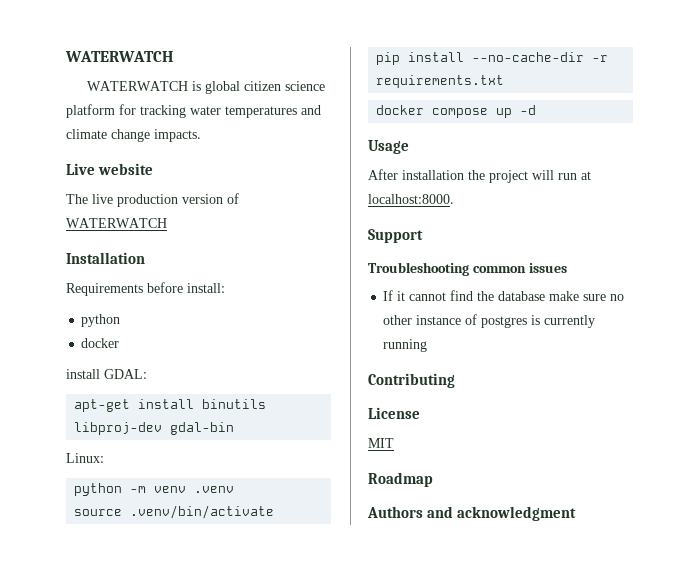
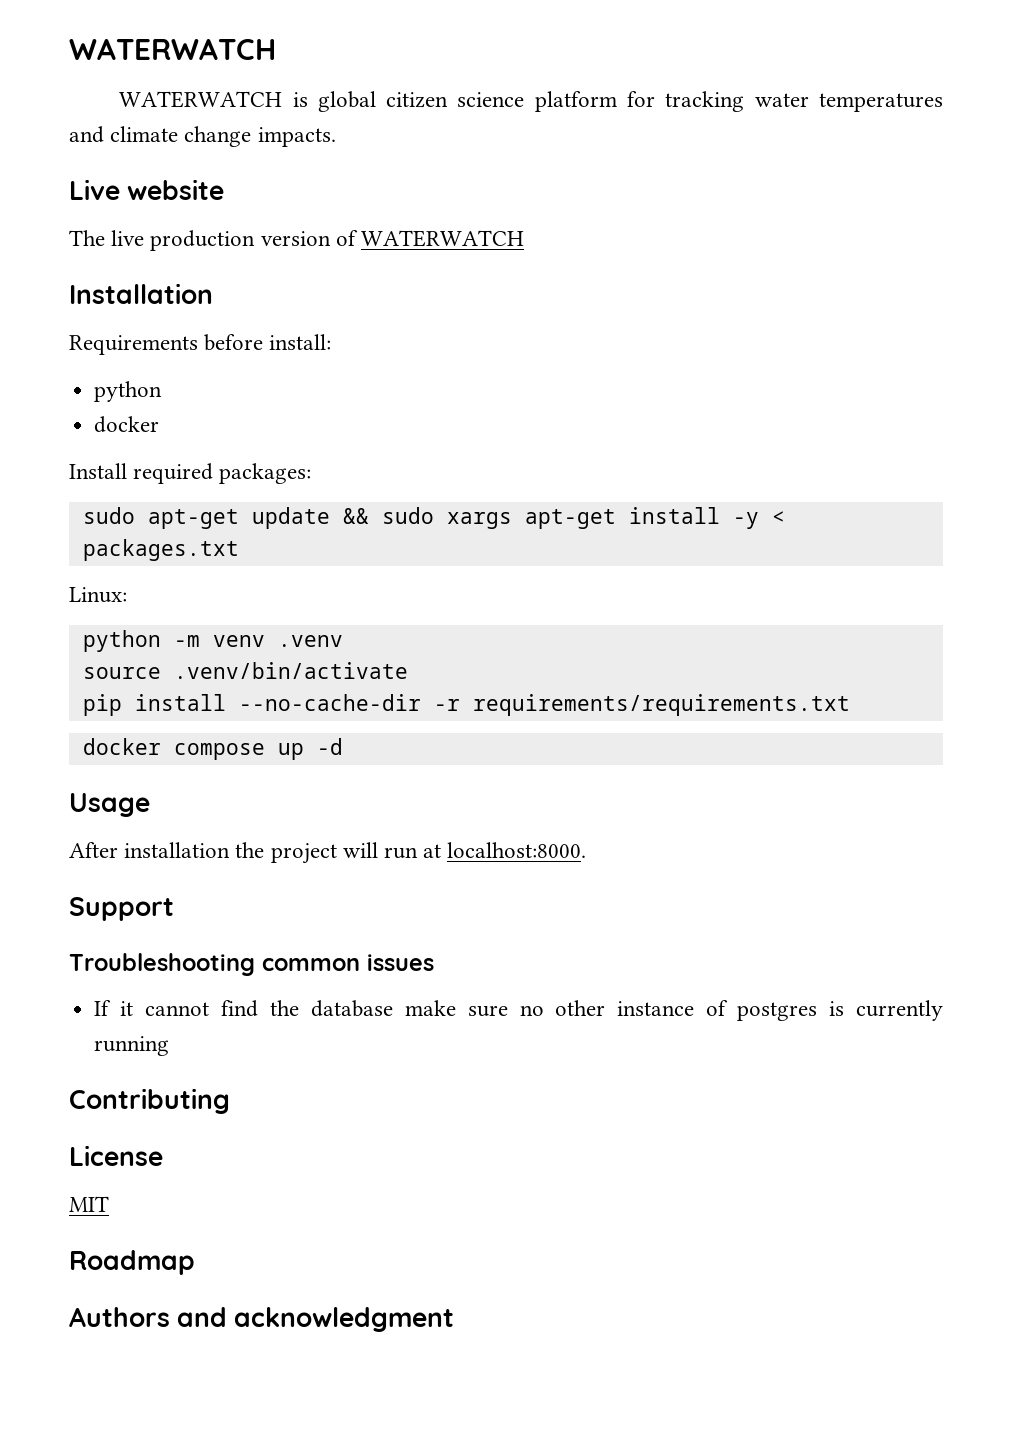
- install GDAL:
- apt-get install binutils libproj-dev gdal-bin
+ Install required packages:
+ sudo apt-get update && sudo xargs apt-get install -y < packages.txt
- pip install --no-cache-dir -r requirements.txt
+ pip install --no-cache-dir -r requirements/requirements.txt

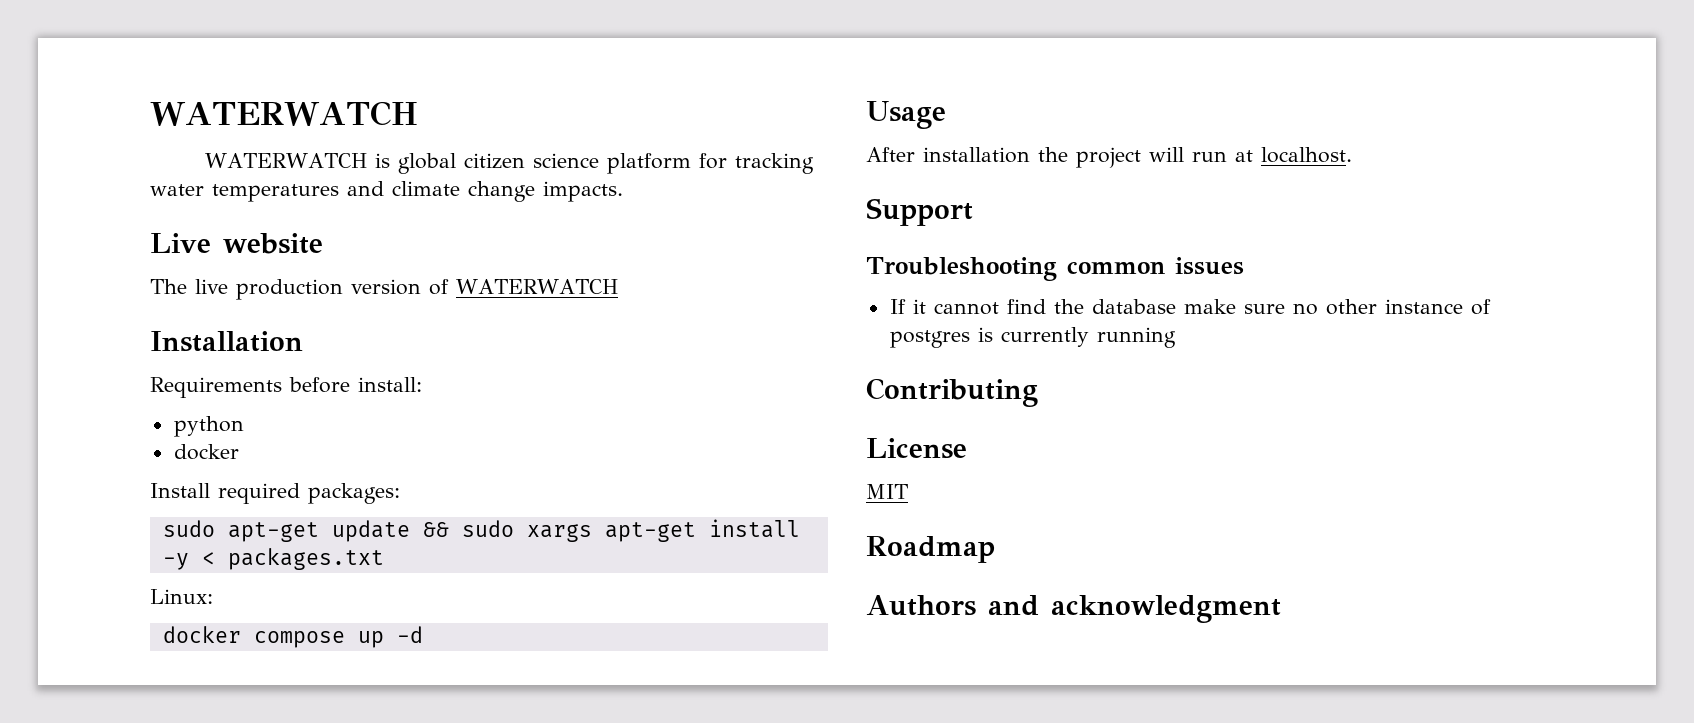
- python -m venv .venv
- source .venv/bin/activate
- pip install --no-cache-dir -r requirements/requirements.txt
- After installation the project will run at localhost:8000.
+ After installation the project will run at localhost.

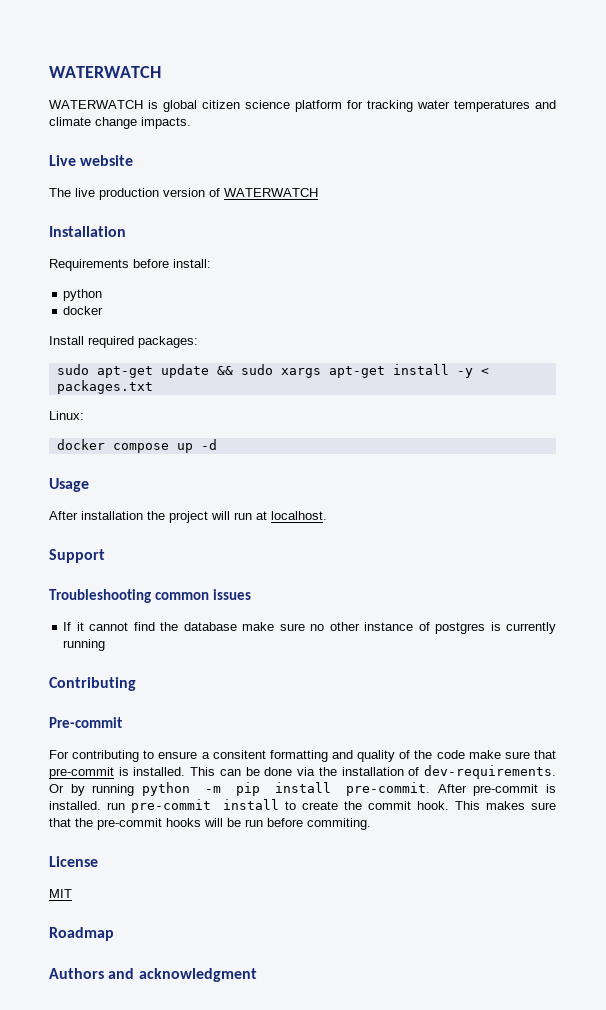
+ Pre-commit
+ For contributing to ensure a consitent formatting and quality of the code make sure that pre-commit is installed. This can be done via the installation of dev-requirements. Or by running python -m pip install pre-commit. After pre-commit is installed. run pre-commit install to create the commit hook. This makes sure that the pre-commit hooks will be run before commiting.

----------------------------------------

■ **Problem to solve**: Write out the data above exactly, minus any images.

■ **Result of the task**:
- install GDAL:
- apt-get install binutils libproj-dev gdal-bin
+ Install required packages:
+ sudo apt-get update && sudo xargs apt-get install -y < packages.txt
- pip install --no-cache-dir -r requirements.txt
+ pip install --no-cache-dir -r requirements/requirements.txt

- python -m venv .venv
- source .venv/bin/activate
- pip install --no-cache-dir -r requirements/requirements.txt
- After installation the project will run at localhost:8000.
+ After installation the project will run at localhost.

+ Pre-commit
+ For contributing to ensure a consitent formatting and quality of the code make sure that pre-commit is installed. This can be done via the installation of dev-requirements. Or by running python -m pip install pre-commit. After pre-commit is installed. run pre-commit install to create the commit hook. This makes sure that the pre-commit hooks will be run before commiting.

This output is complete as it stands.